> [THE TASK]:
Reproduce the records in full. Alter nothing.

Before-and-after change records
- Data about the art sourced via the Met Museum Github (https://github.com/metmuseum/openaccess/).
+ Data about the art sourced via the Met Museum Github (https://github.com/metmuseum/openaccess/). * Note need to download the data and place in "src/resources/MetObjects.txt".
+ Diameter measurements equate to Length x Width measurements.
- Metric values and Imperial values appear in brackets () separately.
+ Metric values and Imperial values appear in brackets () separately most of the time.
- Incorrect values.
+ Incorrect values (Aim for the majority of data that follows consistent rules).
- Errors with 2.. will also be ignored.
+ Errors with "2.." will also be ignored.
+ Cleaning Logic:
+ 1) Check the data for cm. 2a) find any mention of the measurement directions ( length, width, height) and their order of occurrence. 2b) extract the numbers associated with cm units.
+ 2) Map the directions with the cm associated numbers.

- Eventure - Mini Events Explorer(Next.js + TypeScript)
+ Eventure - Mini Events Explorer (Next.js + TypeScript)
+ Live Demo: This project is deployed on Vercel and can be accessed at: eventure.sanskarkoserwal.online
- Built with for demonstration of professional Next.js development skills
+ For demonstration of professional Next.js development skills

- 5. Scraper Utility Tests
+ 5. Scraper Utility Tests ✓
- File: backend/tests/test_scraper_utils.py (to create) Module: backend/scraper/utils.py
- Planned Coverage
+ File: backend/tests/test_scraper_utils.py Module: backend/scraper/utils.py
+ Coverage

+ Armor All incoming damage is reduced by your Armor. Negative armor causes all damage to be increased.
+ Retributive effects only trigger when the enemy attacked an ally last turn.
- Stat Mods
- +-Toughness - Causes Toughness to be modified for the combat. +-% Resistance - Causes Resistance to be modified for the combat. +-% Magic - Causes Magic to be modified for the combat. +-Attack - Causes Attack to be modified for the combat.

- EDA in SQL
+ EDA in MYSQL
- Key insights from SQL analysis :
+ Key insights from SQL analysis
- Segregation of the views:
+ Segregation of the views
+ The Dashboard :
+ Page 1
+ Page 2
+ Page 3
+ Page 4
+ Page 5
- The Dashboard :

> [REPLY]:
- Data about the art sourced via the Met Museum Github (https://github.com/metmuseum/openaccess/).
+ Data about the art sourced via the Met Museum Github (https://github.com/metmuseum/openaccess/). * Note need to download the data and place in "src/resources/MetObjects.txt".
+ Diameter measurements equate to Length x Width measurements.
- Metric values and Imperial values appear in brackets () separately.
+ Metric values and Imperial values appear in brackets () separately most of the time.
- Incorrect values.
+ Incorrect values (Aim for the majority of data that follows consistent rules).
- Errors with 2.. will also be ignored.
+ Errors with "2.." will also be ignored.
+ Cleaning Logic:
+ 1) Check the data for cm. 2a) find any mention of the measurement directions ( length, width, height) and their order of occurrence. 2b) extract the numbers associated with cm units.
+ 2) Map the directions with the cm associated numbers.

- Eventure - Mini Events Explorer(Next.js + TypeScript)
+ Eventure - Mini Events Explorer (Next.js + TypeScript)
+ Live Demo: This project is deployed on Vercel and can be accessed at: eventure.sanskarkoserwal.online
- Built with for demonstration of professional Next.js development skills
+ For demonstration of professional Next.js development skills

- 5. Scraper Utility Tests
+ 5. Scraper Utility Tests ✓
- File: backend/tests/test_scraper_utils.py (to create) Module: backend/scraper/utils.py
- Planned Coverage
+ File: backend/tests/test_scraper_utils.py Module: backend/scraper/utils.py
+ Coverage

+ Armor All incoming damage is reduced by your Armor. Negative armor causes all damage to be increased.
+ Retributive effects only trigger when the enemy attacked an ally last turn.
- Stat Mods
- +-Toughness - Causes Toughness to be modified for the combat. +-% Resistance - Causes Resistance to be modified for the combat. +-% Magic - Causes Magic to be modified for the combat. +-Attack - Causes Attack to be modified for the combat.

- EDA in SQL
+ EDA in MYSQL
- Key insights from SQL analysis :
+ Key insights from SQL analysis
- Segregation of the views:
+ Segregation of the views
+ The Dashboard :
+ Page 1
+ Page 2
+ Page 3
+ Page 4
+ Page 5
- The Dashboard :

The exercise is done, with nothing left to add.